Em sua origem, em Atenas ou Roma, a democracia nasce do embate entre partidos populares, que representavam os pobres, e partidos oligárquicos, que representavam os ricos. Os representantes dos ricos eram os bem nascidos, que tinham oportunidade de estudar e desenvolver o dom da oratória. Ciro Gomes, por exemplo, seria um excelente “guardião” na república de Platão: um político profissional, técnico, preparado, embora com graves problemas de carisma, empatia e, sobretudo, identificação com o homem comum.
Entretanto, a democracia, como regime de governo, filosofia política e, sobretudo, sistema moral, venceu (parcialmente, pois é uma luta eterna) as oligarquias, talvez porque seja um modelo de organização social mais antigo, mais primitivo, com raízes mais profundas do que imaginamos. Entre os valores profundos da democracia estão a fraternidade, a solidariedade, a igualdade.
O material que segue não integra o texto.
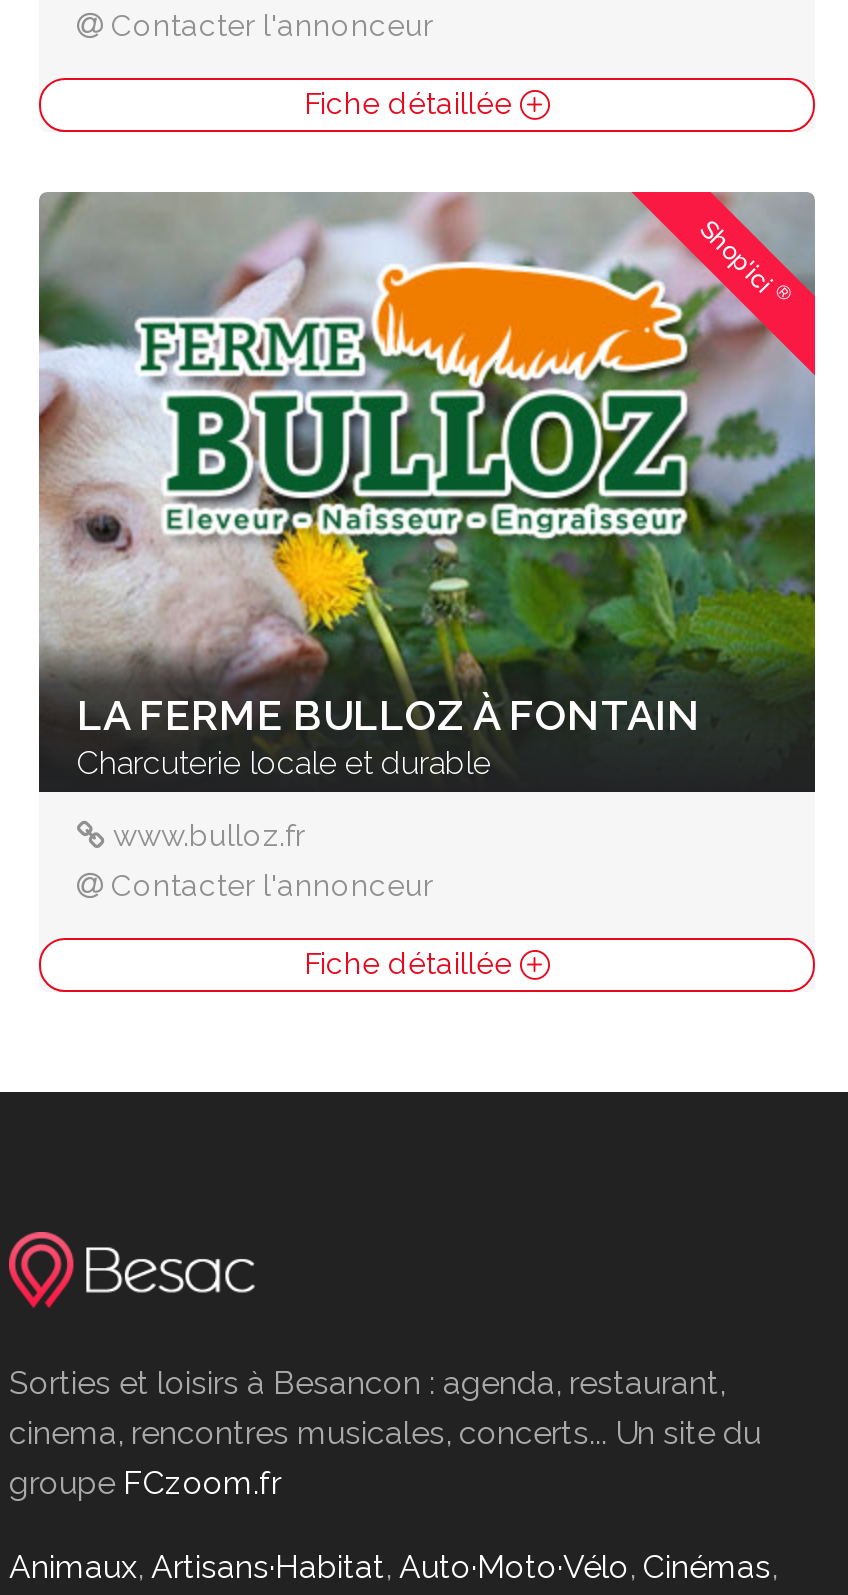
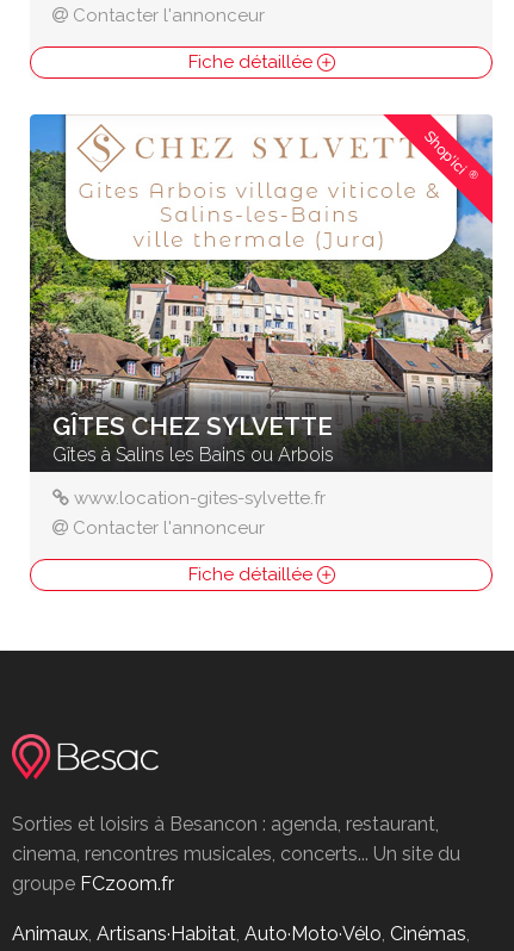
[37,190,815,782] [image] | LA FERME BULLOZ À FONTAIN | Charcuterie locale et durable -> [29,113,494,466] [image] | GÎTES CHEZ SYLVETTE | Gîtes à Salins les Bains ou Arbois
[113,818,305,854] www.bulloz.fr -> [74,488,326,509] www.location-gites-sylvette.fr

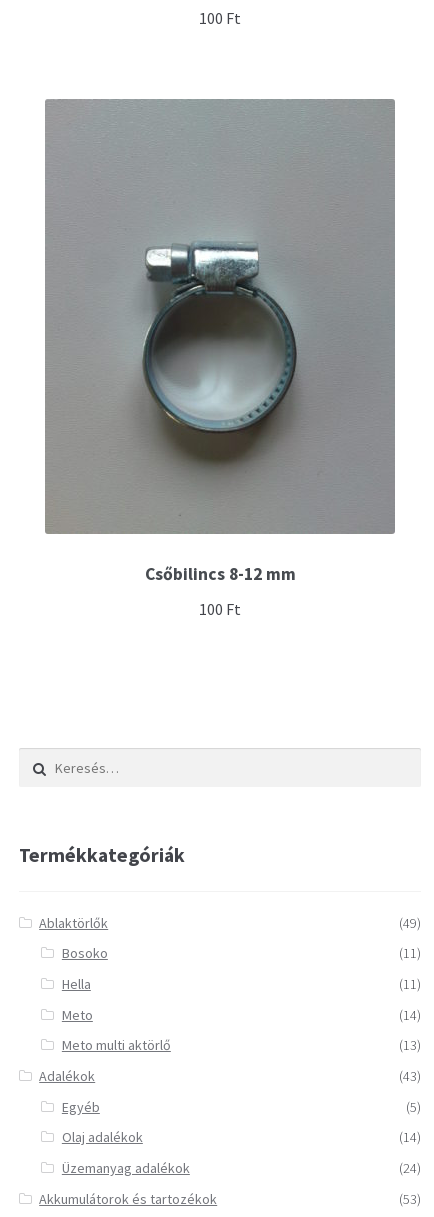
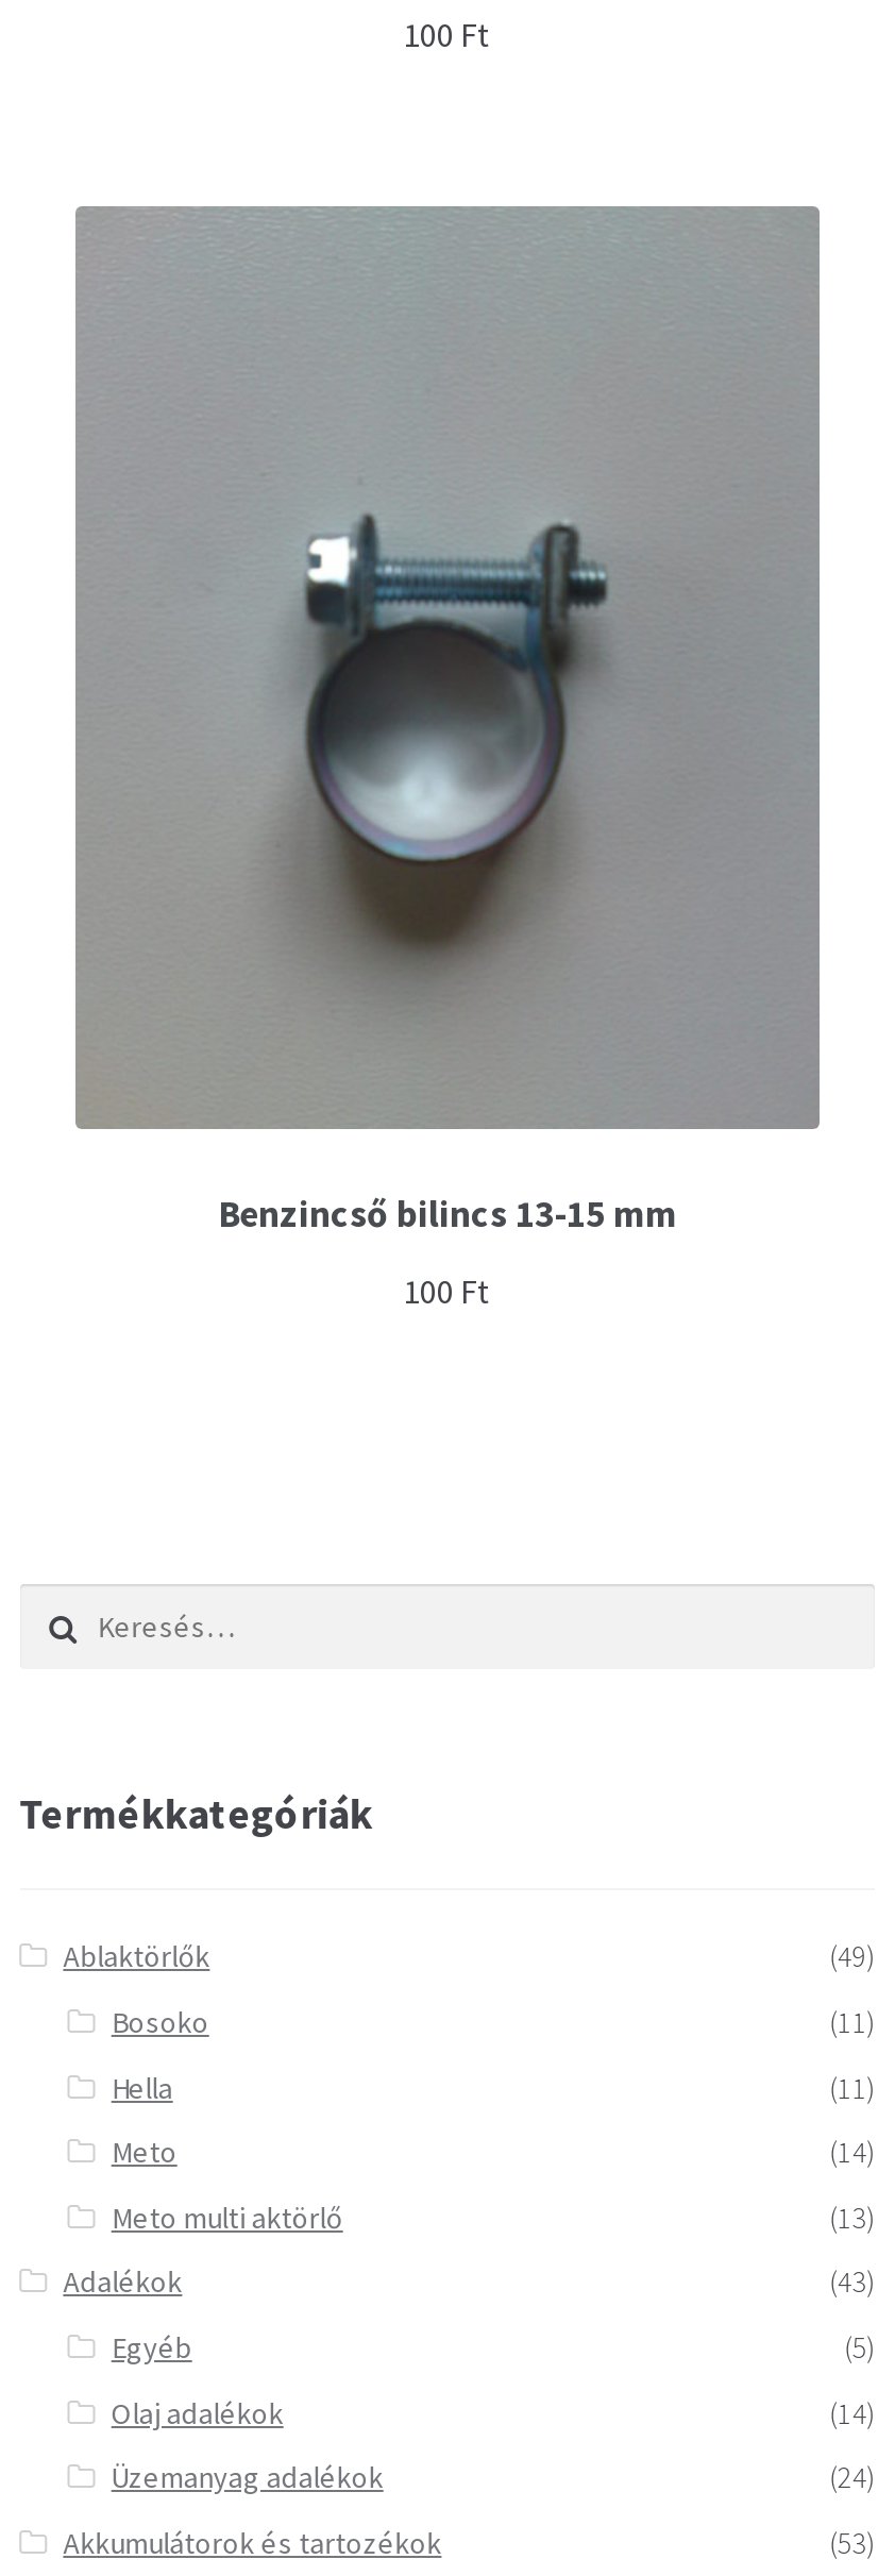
[142,243,300,473] [image] -> [284,513,613,998] [image]
[144,563,296,585] Csőbilincs 8-12 mm -> [218,1191,677,1238] Benzincső bilincs 13-15 mm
Queremos um líder com quem a gente se sinta a vontade, porque é nosso igual. Um líder com quem a gente possa tomar uma cerveja, curtir um churrasco, alguém com quem nos identificamos! Principalmente, alguém que seja capaz de sentir, amar, sofrer, solidarizar-se com o seu povo!
É por isso que o povo ama Lula, porque ele tem essa capacidade de gerar identificação.
Dentre os principais candidatos, Lula é o que mais consegue transmitir, através da maneira terna, emotiva e simples com que se comunica, a capacidade de experimentar, de fato, a dor e as angústias das pessoas mais pobres, dessa grande maioria silenciosa, às vezes excessivamente tímida, humilde e pacífica, que, no entanto, no dia 2 de outubro, terá o seu dia de fúria!